Hi,
I have a bam file from RNA-Seq data and I would like to have some overview statistics on the occurring variations (number of mismatches, which transitions exactly, number of deletions/insertions..)
However, rather than computing this on the pile-up-level (coverage-level), I would like to have this over all reads for each positions: e.g. on positions 1 of all alignments of all reads 10% have a match, 20% a mismatch, 30% an insertion and so on.. In the ideal case, one could even explore this information in further details: such as how many reads have a transition from A-G at position 1.
I know that pysamstats does something along these lines, however on the coverage-level.

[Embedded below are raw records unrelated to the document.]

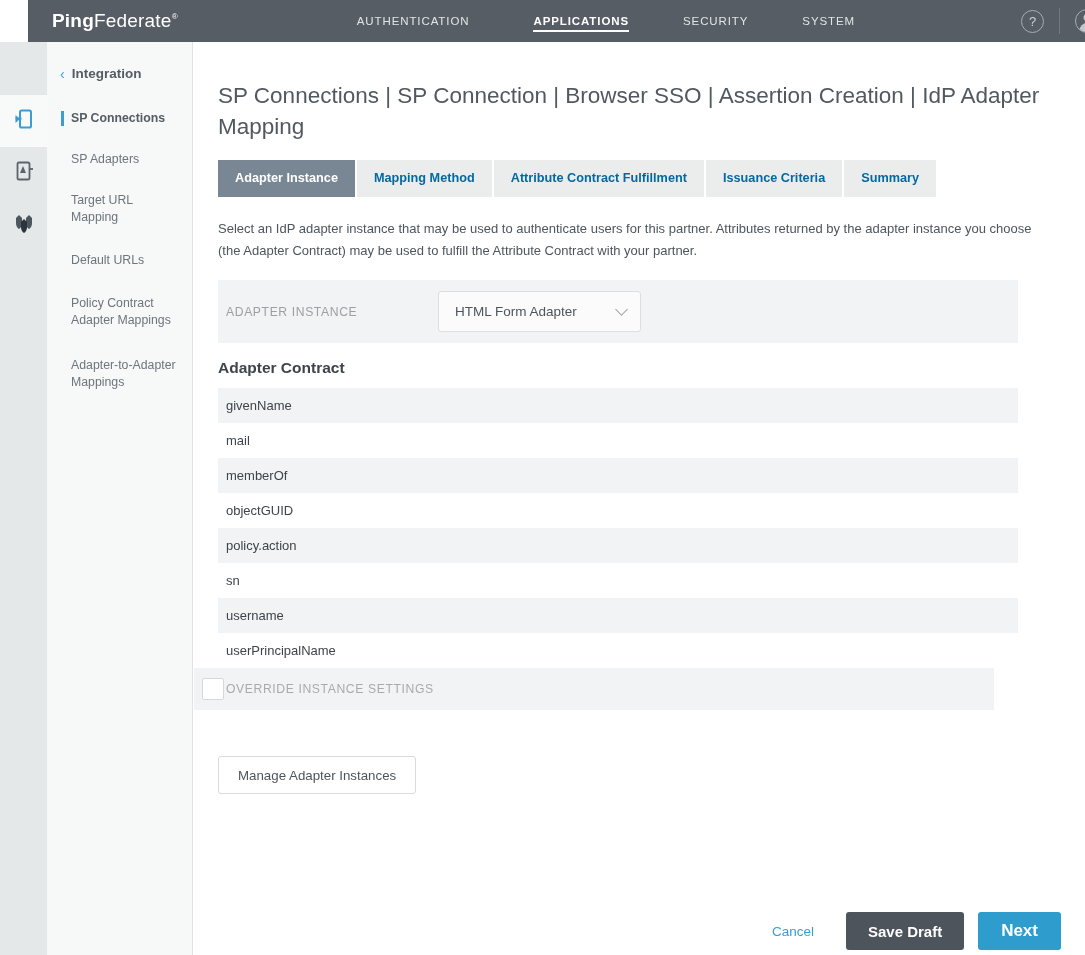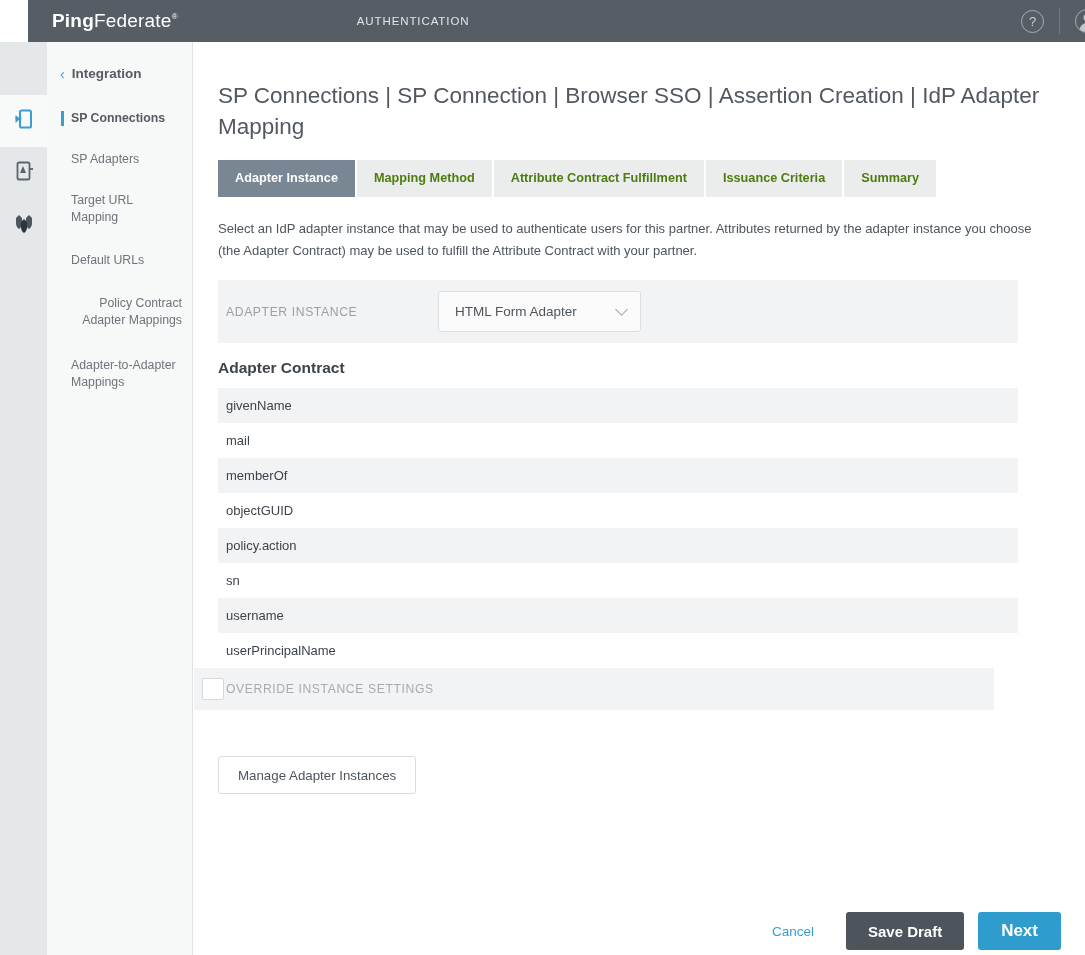--- a/index.html
+++ b/index.html
@@ -22,21 +22,21 @@
     font-size: 19px;
     color: #ffffff;
     letter-spacing: .2px;
     white-space: nowrap;
     position: relative;
   }
   .brand .b-ping { font-weight: bold; }
   .brand .b-fed { font-weight: normal; }
   .brand .b-reg { font-size: 8px; vertical-align: top; position: relative; top: 2px; }
 
-  .topnav { display: flex; align-items: center; margin-left: 112px; height: 42px; flex-direction: column; }
+  .topnav { display: flex; align-items: center; margin-left: 112px; height: 42px; }
   .topnav-item {
     color: #e2e5e7;
     font-size: 11.5px;
     letter-spacing: .9px;
     padding: 0 12px;
     height: 42px;
     line-height: 42px;
     cursor: pointer;
     position: relative;
     white-space: nowrap;
@@ -106,41 +106,41 @@
   }
   .side-item.active { color: #545c64; font-weight: bold; }
   .side-item.active::before {
     content: ""; position: absolute; left: 14px; top: 9px;
     width: 3px; height: 15px; background: #3b9dd2;
   }
   .si-1 { margin-top: 21px; }
   .si-2 { margin-top: 8px; }
   .si-3 { margin-top: 8px; }
   .si-4 { margin-top: 10px; }
-  .si-5 { margin-top: 10px; text-align: right; }
+  .si-5 { margin-top: 10px; }
   .si-6 { margin-top: 12px; }
 
   
   .main {
     position: absolute; top: 52px; left: 194px;
     width: 891px; height: 913px;
     background: #ffffff;
   }
   .page-title {
     margin: 28px 24px 0 24px;
     font-size: 22.5px; color: #515860; font-weight: normal;
     line-height: 31px;
     width: 825px;
   }
 
   
   .tabs { display: flex; margin: 18px 0 0 24px; }
   .tab {
     height: 37px; line-height: 37px;
-    background: #ebecec; color: #4d7c0f;
+    background: #ebecec; color: #0369a1;
     font-size: 12.7px; font-weight: bold;
     padding: 0 17px; margin-right: 2px;
     cursor: pointer; white-space: nowrap;
   }
   .tab.active { background: #798795; color: #ffffff; }
 
   .desc {
     margin: 21px 24px 0 24px;
     width: 826px;
     font-size: 13px; color: #4d555d; line-height: 22px;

One option would be to exploit pysam and just compute these statistics.
I just wanted to be sure that I do not overlook a tool which is already offering something along these lines...

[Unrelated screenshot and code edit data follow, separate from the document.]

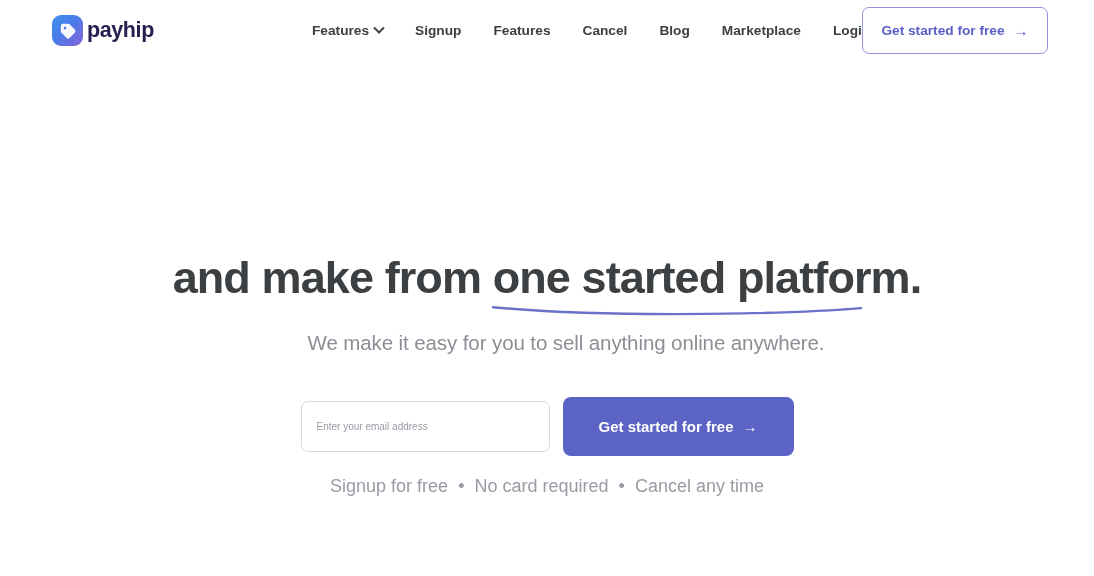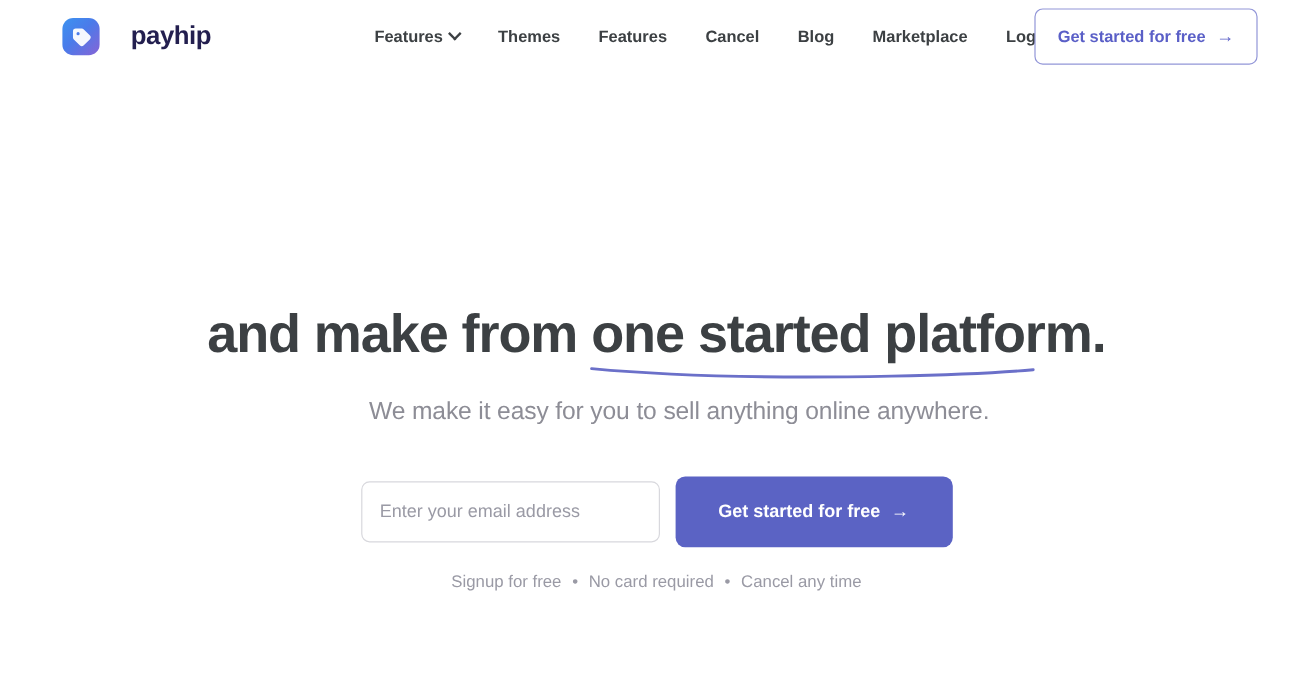--- a/index.html
+++ b/index.html
@@ -21,21 +21,21 @@
     height: 61px;
     display: flex;
     align-items: center;
     padding: 0 46px 0 52px;
     position: relative;
   }
 
   .brand {
     display: flex;
     align-items: center;
-    gap: 26px;
+    gap: 4px;
     cursor: pointer;
   }
 
   .brand-mark {
     width: 31px;
     height: 31px;
     border-radius: 9px;
     background: linear-gradient(135deg, #3d93f0 0%, #4a7bea 45%, #8664d6 100%);
     display: flex;
     align-items: center;
@@ -151,21 +151,21 @@
     gap: 13px;
   }
 
   .email-input {
     width: 249px;
     height: 51px;
     border: 1.4px solid #d8d8dd;
     border-radius: 7px;
     background: #ffffff;
     padding: 0 15px;
-    font-size: 15px;
+    font-size: 10px;
     font-family: "Liberation Sans", sans-serif;
     color: #3c4043;
     outline: none;
   }
   .email-input::placeholder { color: #9a9aa5; }
 
   .hero-cta {
     width: 231px;
     height: 59px;
     border: none;
@@ -178,21 +178,21 @@
     display: flex;
     align-items: center;
     justify-content: center;
     gap: 9px;
     cursor: pointer;
   }
 
   .fineprint {
     margin-top: 20px;
     text-align: center;
-    font-size: 14px;
+    font-size: 18px;
     color: #9a9aa5;
   }
   .fineprint .sep { margin: 0 5px; }
 
   .arrow { font-size: 15px; line-height: 1; }
 </style>
 </head>
 <body>
 
 <div class="header">
@@ -205,21 +205,21 @@
       </svg>
     </span>
     <span class="brand-name">payhip</span>
   </div>
 
   <nav class="nav">
     <span class="nav-item">
       <span>Features</span>
       <i class="chevron"></i>
     </span>
-    <span class="nav-item">Themes</span>
+    <span class="nav-item">Signup</span>
     <span class="nav-item">Features</span>
     <span class="nav-item">Cancel</span>
     <span class="nav-item">Blog</span>
     <span class="nav-item">Marketplace</span>
     <span class="nav-item">Login</span>
     <span class="nav-or">or</span>
   </nav>
 
   <button class="header-cta">
     <span>Get started for free</span>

So, I would appreciate any hints!
Thanks a lot,
Stefanie
Personally I don't think there is a tool that can help you directly. There are some functions within samtools/bcftools that check for variant distance bias but I am not sure how easily you can manipulate it for your purpose. A reverse engineering approach would be to first identify variants including SNPs and indels. Knowing variant sites will reduce your space search drastically. Once you have the vcf file, you can pick up each variant from the vcf file and extract reads overlapping that position from the bam file. For each read you can extract the start position from the bam file and then calculate the position of your variant on that read. Of course, different reads will have different positions of your variant unless they have same starting positions ( normally those reads are filtered). In the end, you can sum up all this information to answer your questions.